Thread: Another one for the sparkies?

  1. #11
    BradC is offline Super Moderator
    No one of consequence
    Supporter
    Join Date
    Mar 2018
    Location
    Perth (near Malaga)
    Posts
    3,545
    Total Downloaded
    0
    Most (no, pretty much all) "led replacement" bulbs are one or more leds with series resistors. They can be dimmed just the same way a traditional incandescent filament is dimmed by reducing the voltage, and traditionally in a car that was done by a rheostat (a variable resistor). Slightly more modern cars used something a bit more clever (like a variable linear regulator), and it's only really quite recently that PWM became common.
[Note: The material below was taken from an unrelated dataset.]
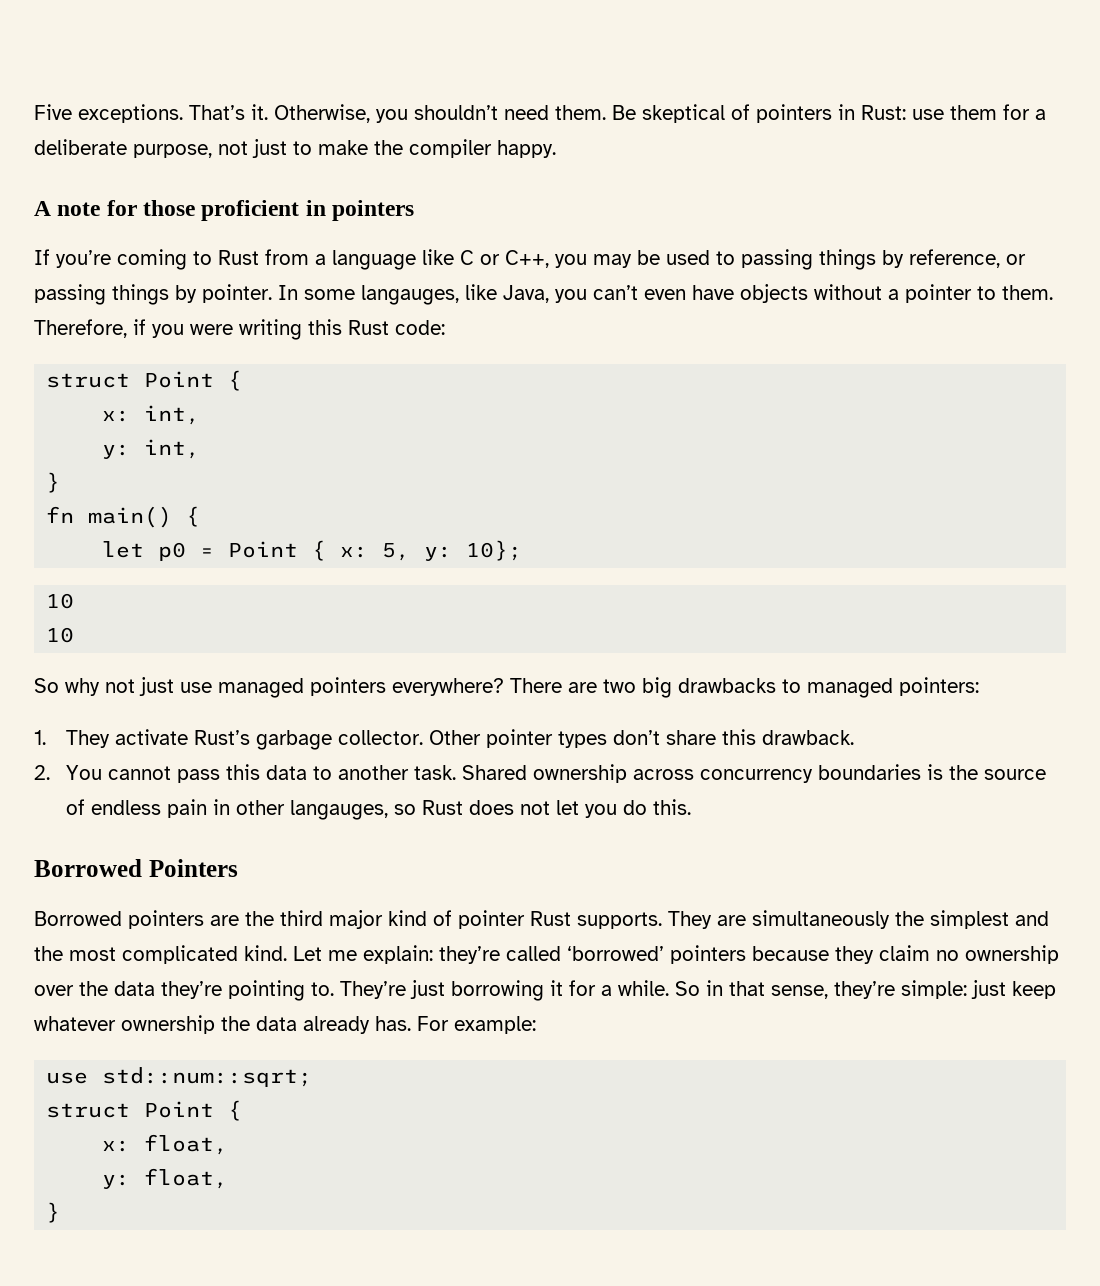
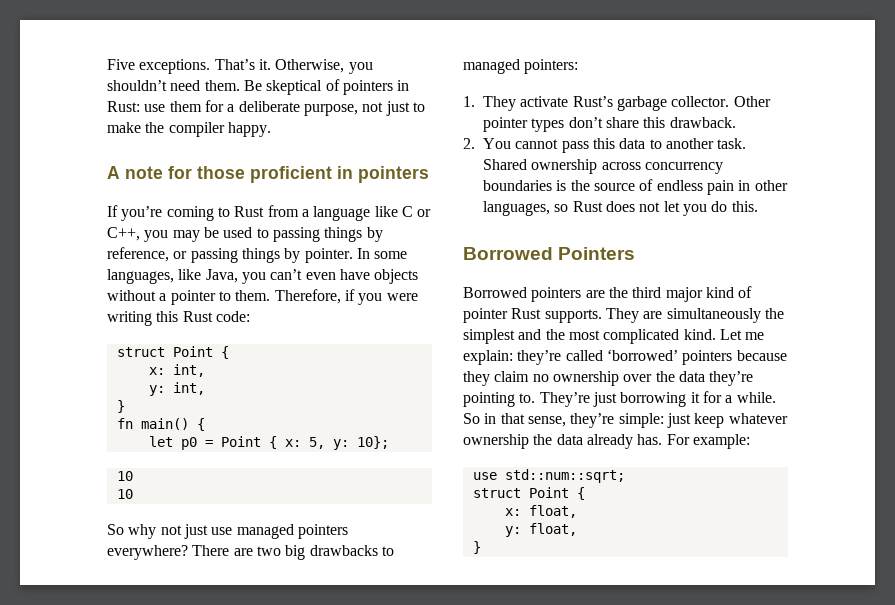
- In some langauges, like Java, you can’t even have objects without a pointer to them.
+ In some languages, like Java, you can’t even have objects without a pointer to them.
- Shared ownership across concurrency boundaries is the source of endless pain in other langauges, so Rust does not let you do this.
+ Shared ownership across concurrency boundaries is the source of endless pain in other languages, so Rust does not let you do this.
    No need to over-complicate it. Connect the LEDs up to the existing dash dimmer, add another one or use some other form of rheostat. No PWM, no RFI, no hassle.
    Yes, if you go to Jaycar you'll need to know the current consumption to ensure they give you a wirewound pot with the correct approximate value and power rating. You can measure this with a multi-meter in series with the lamps.

  2. #12
    Join Date
    Oct 2013
    Location
    Richmond, NSW
    Posts
    1,700
    Total Downloaded
    0
    Quote Originally Posted by BradC View Post
    Most (no, pretty much all) "led replacement" bulbs are one or more leds with series resistors. They can be dimmed just the same way a traditional incandescent filament is dimmed by reducing the voltage, and traditionally in a car that was done by a rheostat (a variable resistor). Slightly more modern cars used something a bit more clever (like a variable linear regulator), and it's only really quite recently that PWM became common.

    No need to over-complicate it. Connect the LEDs up to the existing dash dimmer, add another one or use some other form of rheostat. No PWM, no RFI, no hassle.
    Yes, if you go to Jaycar you'll need to know the current consumption to ensure they give you a wirewound pot with the correct approximate value and power rating. You can measure this with a multi-meter in series with the lamps.
    Thanks BradC

    Unfortunately there is no existing dimmer of perhaps I wouldn’t have this challenge.

    Maybe I need to pull the dash apart and put a multimeter across as you say.
    Cheers
    Travelrover

    Adventure before Dementia

    2012 Puma 90 - Black
    1999 Td5 110 Ute - White
    1996 Tdi 300 Wagon - White

  3. #13
    BradC is offline Super Moderator
    No one of consequence
    Supporter
    Join Date
    Mar 2018
    Location
    Perth (near Malaga)
    Posts
    3,545
    Total Downloaded
    0
    You need to get in series with one of the supplies to the LEDs and measure the current.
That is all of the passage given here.